Ihr eilt der Ruf voraus, tief in Korruptionsaffären verstrickt zu sein. In der Politik sollte Timoschenko keine führende Rolle mehr spielen, meint Andrij Portnov.

Julia Timoschenko spricht auf dem Maidan. Bild: dpa
Interview von Barbara Oertel

taz: Herr Portnov, war der vergangene Samstag ein historischer Tag für die Ukraine?

Andrij Portnov: Ja. Die Regierung von Wiktor Janukowitsch ist am Ende. Sie hatte ihre Legitimität sowieso schon komplett verloren, nachdem so viele Menschen auf den Straßen von Kiew getötet worden waren. Die Ukraine steht jetzt vor der größten Herausforderung seit dem Zusammenbruch der Sowjetunion. Die Frage ist jetzt, in welche Richtung sich das Land entwickeln wird.

Welche Rolle kann jetzt die frühere Regierungschefin Julia Timoschenko spielen?

Auf der eine Seite sind die meisten Menschen froh darüber, dass Timoschenko wieder in Freiheit ist, weil der Prozess gegen sie ein politischer war. Gleichzeitig glauben aber auch viele, dass sie nicht an der Spitze der Reformen stehen sollte, die in der Ukraine stattfinden müssen.

Warum nicht?

Timoschenko hat den Ruf einer Populistin, einer Politikerin, die ständig versucht, mit den Gefühlen und Erwartungen der Bevölkerung zu spielen. So jemanden braucht es jetzt in der Ukraine, angesichts der massiven Wirtschaftskrise, nicht. Nein, es muss ein Politiker her, der sich rational und verantwortungsvoll der Probleme des Landes annimmt. Dazu kommt noch, dass Timoschenko der Ruf vorauseilt, tief in Korruptionsaffären verstrickt zu sein.

Dessen ungeachtet: Glauben Sie, dass Timoschenko in der Lage ist, die Bevölkerung des Landes zu einen?

So ist sie nicht gestrickt. Außerdem ist sie eine Politikerin der Vergangenheit, die radikale und einsamen Entscheidungen trifft, ohne dass den politischen Partnern zu kommunizieren …

Im Interview: Andrij Portnov

geb. 1979, stammt aus Dnjepropetrowsk, ist Historiker und Politologe. Derzeit ist er mit einem Stipendium des Wissenschaftskollegs in Berlin.

Was bedeutet die erneute Präsenz der früheren Regierungschefin auf der politischen Bühne für die Opposition?

Die Rückkehr von Julia Timoschenko birgt für die Opposition neues Konfliktpotenzial. Wenn sie fähig ist, ihre eigenen Ambitionen zurückzustellen, kann aus der Situation etwas Positives entstehen.

Und Vitali Klitschko?

Ich glaube, Klitschko wird sich nicht um das Amt des Regierungschefs bemühen, sondern sich auf die Präsidentschaftswahlen konzentrieren.
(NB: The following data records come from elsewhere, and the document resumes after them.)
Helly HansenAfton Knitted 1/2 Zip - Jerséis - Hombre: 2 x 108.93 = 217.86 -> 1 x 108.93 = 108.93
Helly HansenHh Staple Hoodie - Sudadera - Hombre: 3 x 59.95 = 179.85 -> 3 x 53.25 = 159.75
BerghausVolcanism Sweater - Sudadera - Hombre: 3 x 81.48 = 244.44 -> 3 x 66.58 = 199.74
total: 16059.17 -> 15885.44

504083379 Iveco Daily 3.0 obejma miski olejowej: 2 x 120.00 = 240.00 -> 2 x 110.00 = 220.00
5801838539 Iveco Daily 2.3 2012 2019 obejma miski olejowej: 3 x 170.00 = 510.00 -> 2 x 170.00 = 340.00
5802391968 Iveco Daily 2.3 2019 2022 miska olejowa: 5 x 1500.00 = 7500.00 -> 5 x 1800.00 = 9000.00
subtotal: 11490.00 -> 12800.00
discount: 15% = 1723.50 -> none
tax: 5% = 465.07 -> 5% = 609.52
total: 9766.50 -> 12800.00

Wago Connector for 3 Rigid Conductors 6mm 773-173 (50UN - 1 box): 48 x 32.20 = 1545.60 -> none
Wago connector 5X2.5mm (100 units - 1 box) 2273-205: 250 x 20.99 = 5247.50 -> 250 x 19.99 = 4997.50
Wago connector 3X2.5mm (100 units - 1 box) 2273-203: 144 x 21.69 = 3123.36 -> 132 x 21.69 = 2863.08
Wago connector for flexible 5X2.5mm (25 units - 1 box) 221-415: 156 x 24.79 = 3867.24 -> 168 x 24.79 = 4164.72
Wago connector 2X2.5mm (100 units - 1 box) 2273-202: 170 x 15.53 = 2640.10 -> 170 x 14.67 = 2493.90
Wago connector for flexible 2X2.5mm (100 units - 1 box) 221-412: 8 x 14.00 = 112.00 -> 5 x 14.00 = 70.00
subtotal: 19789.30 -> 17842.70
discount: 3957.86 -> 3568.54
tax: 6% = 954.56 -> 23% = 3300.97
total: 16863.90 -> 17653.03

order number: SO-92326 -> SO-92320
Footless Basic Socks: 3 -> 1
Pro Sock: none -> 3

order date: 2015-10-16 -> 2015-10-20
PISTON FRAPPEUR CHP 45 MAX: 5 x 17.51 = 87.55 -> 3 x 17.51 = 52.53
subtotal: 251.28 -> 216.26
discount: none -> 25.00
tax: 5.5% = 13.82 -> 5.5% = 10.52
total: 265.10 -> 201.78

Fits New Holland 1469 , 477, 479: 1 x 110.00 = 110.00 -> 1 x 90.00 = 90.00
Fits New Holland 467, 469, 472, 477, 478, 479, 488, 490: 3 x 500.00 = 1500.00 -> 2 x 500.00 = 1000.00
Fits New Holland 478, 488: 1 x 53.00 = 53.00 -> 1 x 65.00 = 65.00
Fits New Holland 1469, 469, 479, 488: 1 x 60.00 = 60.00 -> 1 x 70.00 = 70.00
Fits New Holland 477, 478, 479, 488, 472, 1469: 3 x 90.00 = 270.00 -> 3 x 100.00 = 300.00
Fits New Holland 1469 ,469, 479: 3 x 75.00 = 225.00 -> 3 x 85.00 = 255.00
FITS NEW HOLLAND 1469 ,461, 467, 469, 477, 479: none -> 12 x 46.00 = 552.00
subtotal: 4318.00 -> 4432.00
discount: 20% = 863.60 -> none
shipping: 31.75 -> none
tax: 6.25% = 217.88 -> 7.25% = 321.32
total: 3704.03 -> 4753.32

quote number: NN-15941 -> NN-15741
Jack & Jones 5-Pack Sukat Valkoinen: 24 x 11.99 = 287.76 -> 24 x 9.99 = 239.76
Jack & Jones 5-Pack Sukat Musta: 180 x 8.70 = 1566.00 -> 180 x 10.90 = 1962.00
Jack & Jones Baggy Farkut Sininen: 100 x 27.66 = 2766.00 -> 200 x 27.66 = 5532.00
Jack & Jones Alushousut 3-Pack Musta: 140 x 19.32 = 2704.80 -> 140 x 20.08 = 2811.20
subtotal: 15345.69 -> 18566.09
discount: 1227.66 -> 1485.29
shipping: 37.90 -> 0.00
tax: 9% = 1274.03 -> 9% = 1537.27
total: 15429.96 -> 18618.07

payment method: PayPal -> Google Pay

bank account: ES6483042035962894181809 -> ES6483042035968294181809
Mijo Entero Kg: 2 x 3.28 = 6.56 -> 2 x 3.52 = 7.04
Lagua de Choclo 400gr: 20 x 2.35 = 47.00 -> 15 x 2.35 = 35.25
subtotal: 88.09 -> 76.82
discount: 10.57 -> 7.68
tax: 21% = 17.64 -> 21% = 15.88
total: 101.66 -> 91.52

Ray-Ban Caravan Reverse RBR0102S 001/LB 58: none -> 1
Derzeit ist viel von einer möglichen Spaltung der Ukraine die Rede. Wie real ist dieses Szenario?

Ich bin selbst im Osten der Ukraine, in Dnjepropetrowsk, geboren und aufgewachsen. Deshalb verstehe ich auch, wie die Menschen dort auf die Ereignisse blicken. Natürlich werden einige Kräfte, wie Vertreter der örtlichen politischen und ökonomischen Eliten und Kräfte, die mit dem Kreml verbunden sind, mit einer Spaltung der Ukraine drohen und dieses Thema für ihre Zwecke instrumentalisieren. Dem Süden und Osten ist eine andere Art der politischen Mobilisierung eigen als im Westen oder in Kiew. Dabei geht es eher um eine gewisse Anpassungsfähigkeit und nicht um eine offene politische Konfrontation. Wenn die Organe der neuen Staatsmacht die Lage recht schnell unter Kontrolle bekommen und Reformen einleiten, dann hat der Separatismus keine Chance.

Wie sollen die neuen Machthaber mit nationalistischen Gruppierungen innerhalb der siegreichen Opposition umgehen?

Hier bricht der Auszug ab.